Interestingly, the U.S. Center for Disease Control (the CDC) made a public announcement when an antibiotic-resistant form of the rod-shaped Pseudomonas aeruginosa bacteria sickened several American travelers to Mexico. Yet, the CDC applies a double standard. It will not make public announcements when hospitals and nursing homes in the United States are battling infectious outbreaks. We are told that the CDC is in fact barred from publicly identifying health care facilities that are battling to contain the spread of dangerous or infectious pathogens, due to its 'agreement' with these facilities.

The legal issue is, in balance, what is more important. Is it our legal right as adult citizens to make decisions affecting our own health, or is it our government's job to be the 'big brother' and determine for us what is best for us? An analogy could be made with what happened after 9/11, in that the continuing carcinogenic risks near the World Trade Center site were kept hidden by the government. Government agencies that evaluated the toxic air quality and health issues in downtown Manhattan in the days and weeks after 9/11 told the public that there was no real danger to their health. As a result, the real dangers due to environmental contamination were not communicated, and people freely traveled to the site. To this very day, victims are making claims of illness due to carcinogenic exposure. An investigation report by the Inspector General released on Aug. 21, 2003 noted this deficiency in communication to the public and urged that a better job should be done in the future. Office of Inspector General, "Evaluation Report: EPA's Response to the World Trade Center Collapse: Challenges, Successes, and Areas for Improvement." As that report stated, the government agencies including the EPA "must be prepared to take a leadership role … in fulfilling its mission of 'protecting human health and the environment,' if another large-scale disaster occurs," which would include informing the public so that they would know to keep away from the site of contamination.

There are many instances where hospitals and local health officials hid an infectious epidemic even when disclosure could have saved lives. Between 2012 and 2014, more than three dozen people at a Seattle hospital were infected with a drug-resistant organism they got from a contaminated medical scope. Eighteen of them died, but the hospital, Virginia Mason Medical Center, did not disclose the outbreak, saying at the time that it did not see the need to do so!

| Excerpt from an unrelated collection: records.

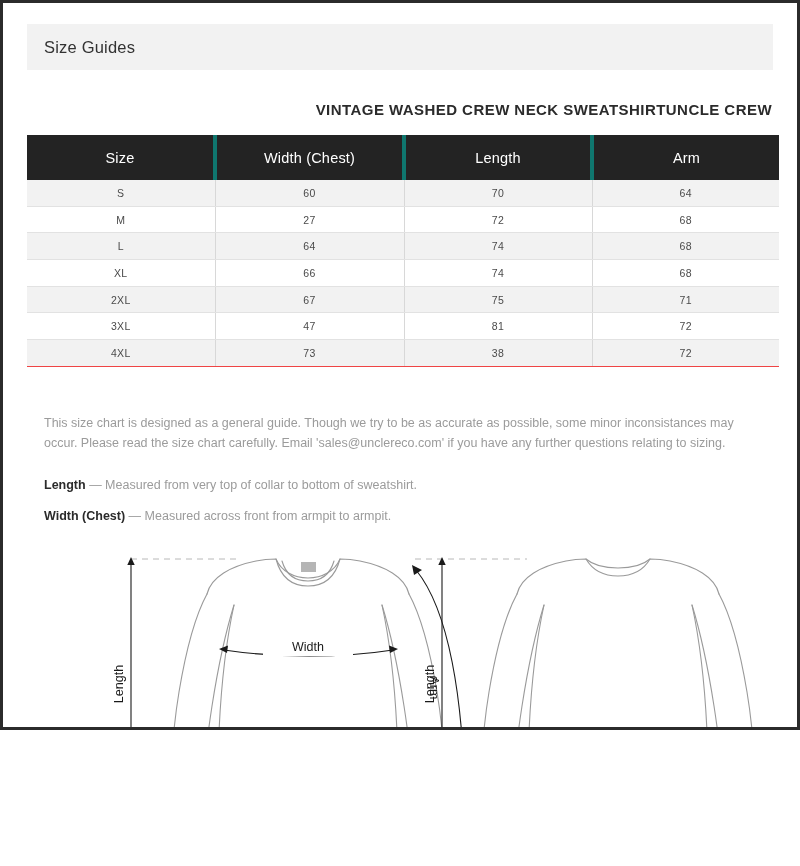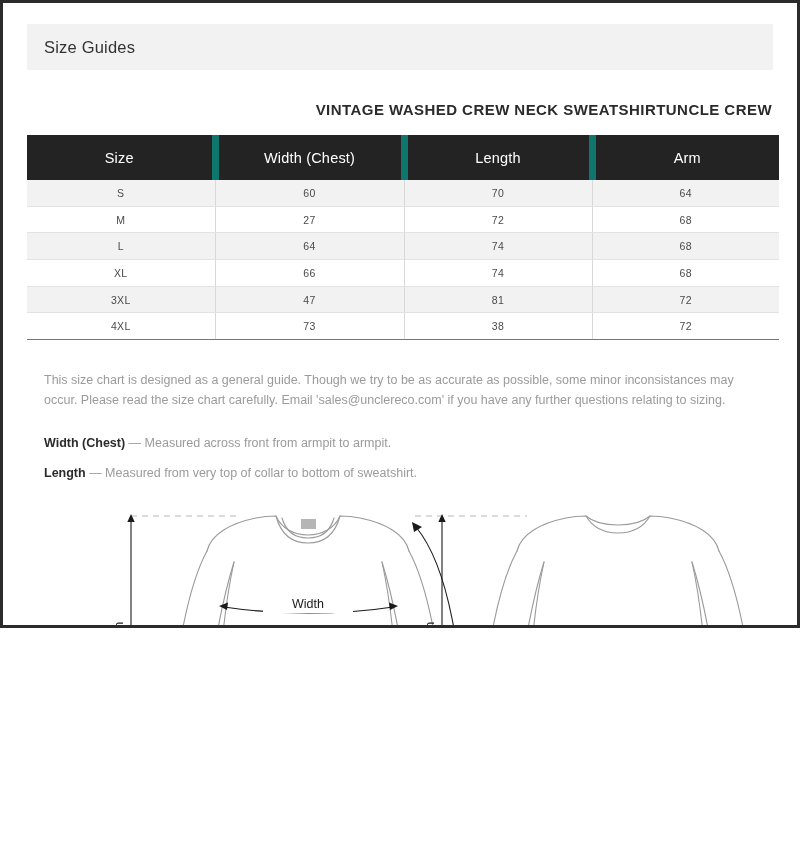--- a/index.html
+++ b/index.html
@@ -13,7 +13,7 @@
   .page {
     position: relative;
     width: 800px;
-    height: 628px;
+    height: 730px;
     box-sizing: border-box;
     border: 3px solid #2b2b2b;
     background: #ffffff;

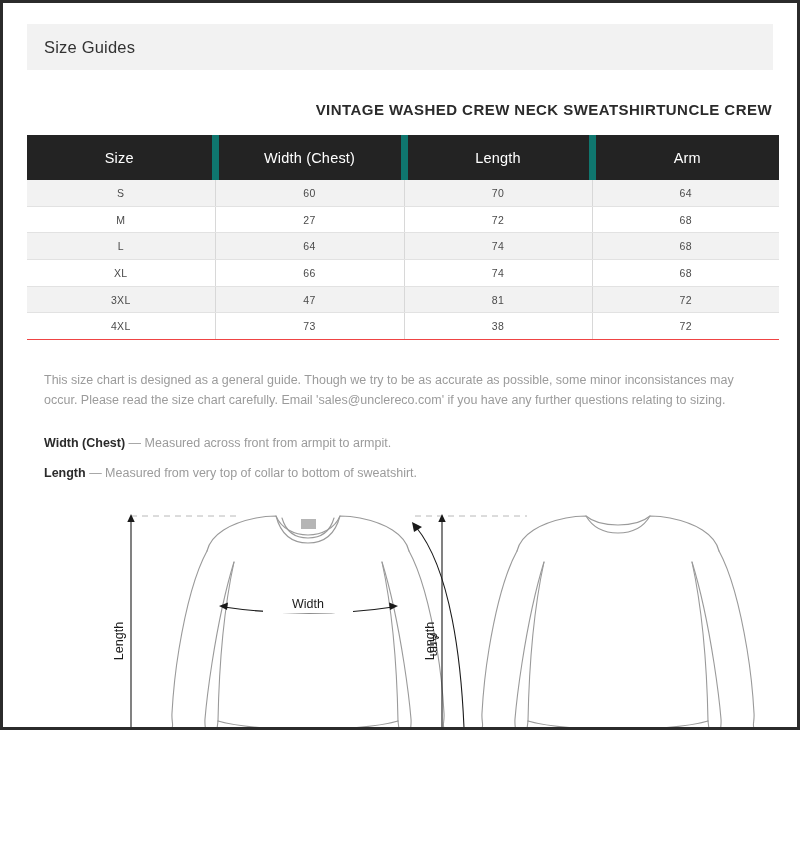--- a/index.html
+++ b/index.html
@@ -73,7 +73,7 @@
     font-weight: normal;
     height: 43px;
     text-align: center;
-    border-right: 7px solid #0f766e;
+    border-right: 4px solid #0f766e;
     letter-spacing: 0.2px;
   }
   table.size-table thead th:last-child {

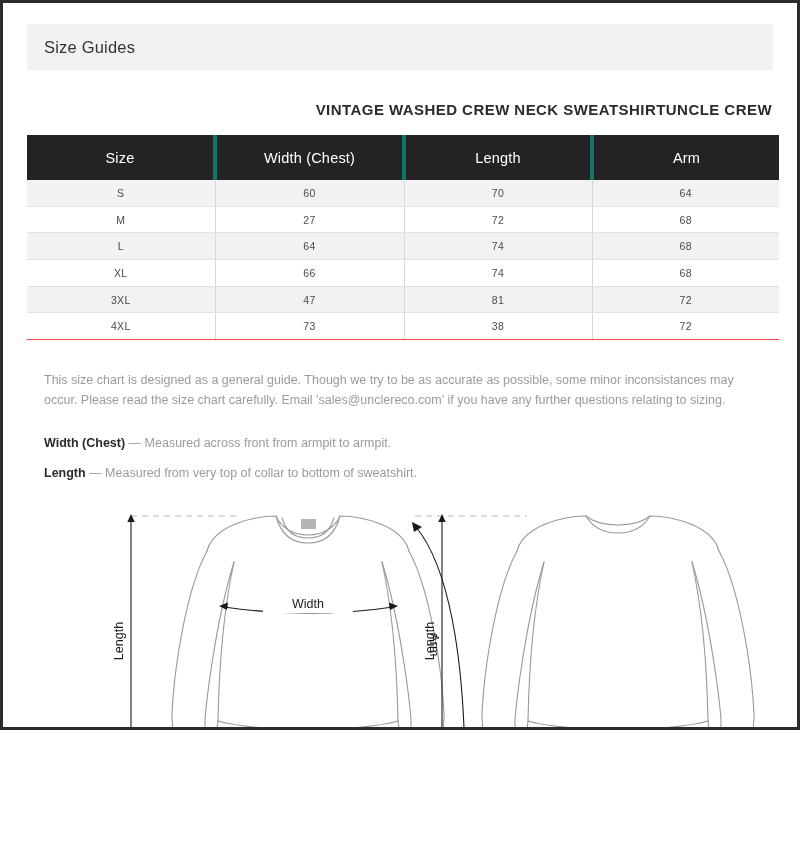--- a/index.html
+++ b/index.html
@@ -220,6 +220,12 @@
           <td>66</td>
           <td>74</td>
           <td>68</td>
+        </tr>
+        <tr>
+          <td>2XL</td>
+          <td>67</td>
+          <td>75</td>
+          <td>71</td>
         </tr>
         <tr>
           <td>3XL</td>

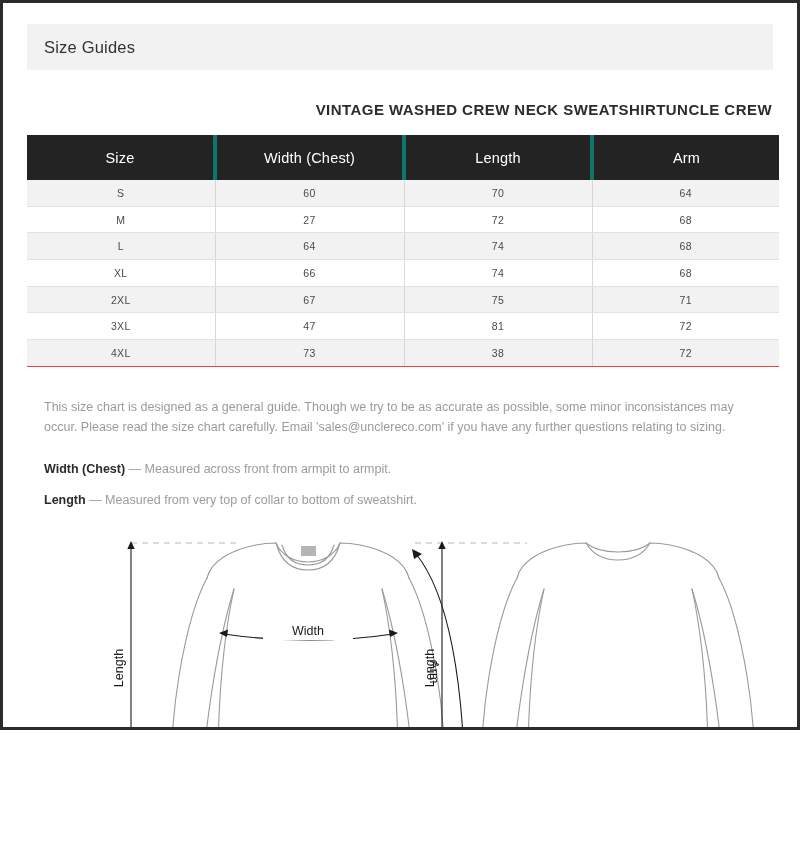--- a/index.html
+++ b/index.html
@@ -103,7 +103,7 @@
 
   
   .disclaimer {
-    margin-top: 30px;
+    margin-top: 46px;
     font-size: 12.5px;
     line-height: 1.62;
     color: #9b9b9b;

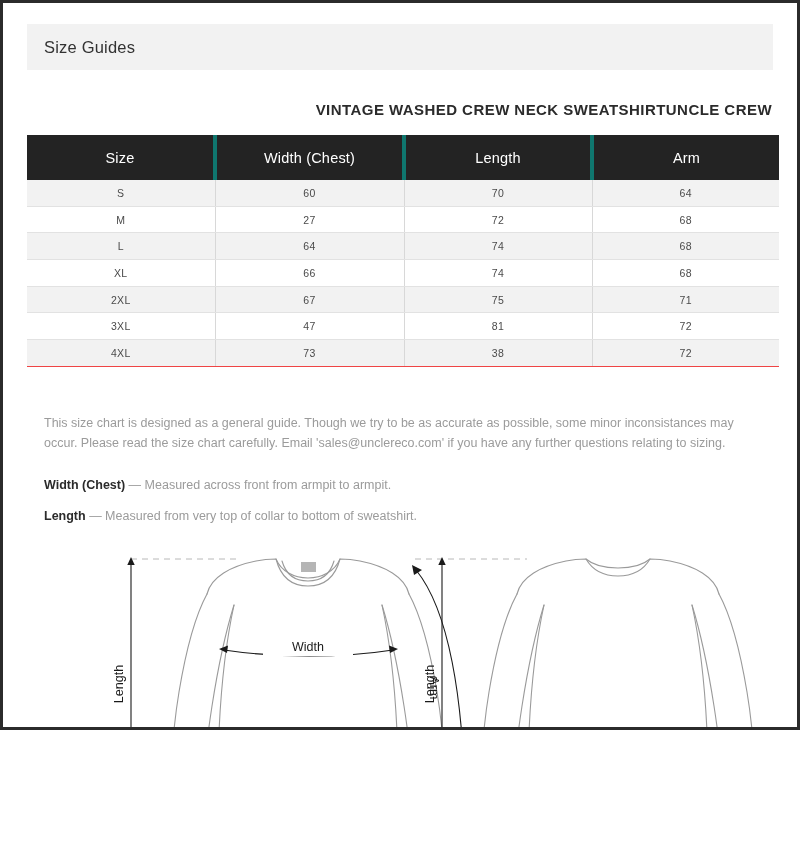--- a/index.html
+++ b/index.html
@@ -246,10 +246,10 @@
 
     <div class="defs">
       <div class="def-line">
-        <span class="def-term">Width (Chest)</span><span> — Measured across front from armpit to armpit.</span>
+        <span class="def-term">Length</span><span> — Measured from very top of collar to bottom of sweatshirt.</span>
       </div>
       <div class="def-line">
-        <span class="def-term">Length</span><span> — Measured from very top of collar to bottom of sweatshirt.</span>
+        <span class="def-term">Width (Chest)</span><span> — Measured across front from armpit to armpit.</span>
       </div>
     </div>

Perhaps we are becoming more enlightened. Recently, New York health officials said that they decided to break with that practice of secrecy and disclose the names of the hospitals and nursing homes with cases of Candida Auris epidemic. Their aim, they said, was to provide transparency to medical consumers and to encourage hospitals and nursing homes to help stop the spread of this particular bacterial pathogen.

Isn't it our right to know and thereby to make our own choices regarding what dangers to avoid? It stands to reason that the government and the health care facilities should not be keeping information about epidemics from the public. If the public knows, shouldn't that motivate these agencies and institutions to do a better job until they get it right? If there is no public feedback, then there is less incentive to correct problems as quickly as possible.

Art Caplan, the bioethicist, makes this point best. "Who's speaking up for the baby that got the flu from a hospital worker or for the patient who got MRSA from a bedrail?" he asked, referring to a potentially deadly bacterial infection known as Methicillin-Resistant Staphylococcus Aureus. "The idea isn't to embarrass or humiliate anyone, but if we don't draw more attention to infectious disease outbreaks, nothing is going to change." As an old saying by Justice Luis Brandeis goes, sunlight often is the best disinfectant.

Jaehyun Oh is an attorney and Alan Fuchsberg is managing partner at Jacob Fuchsberg Law Firm.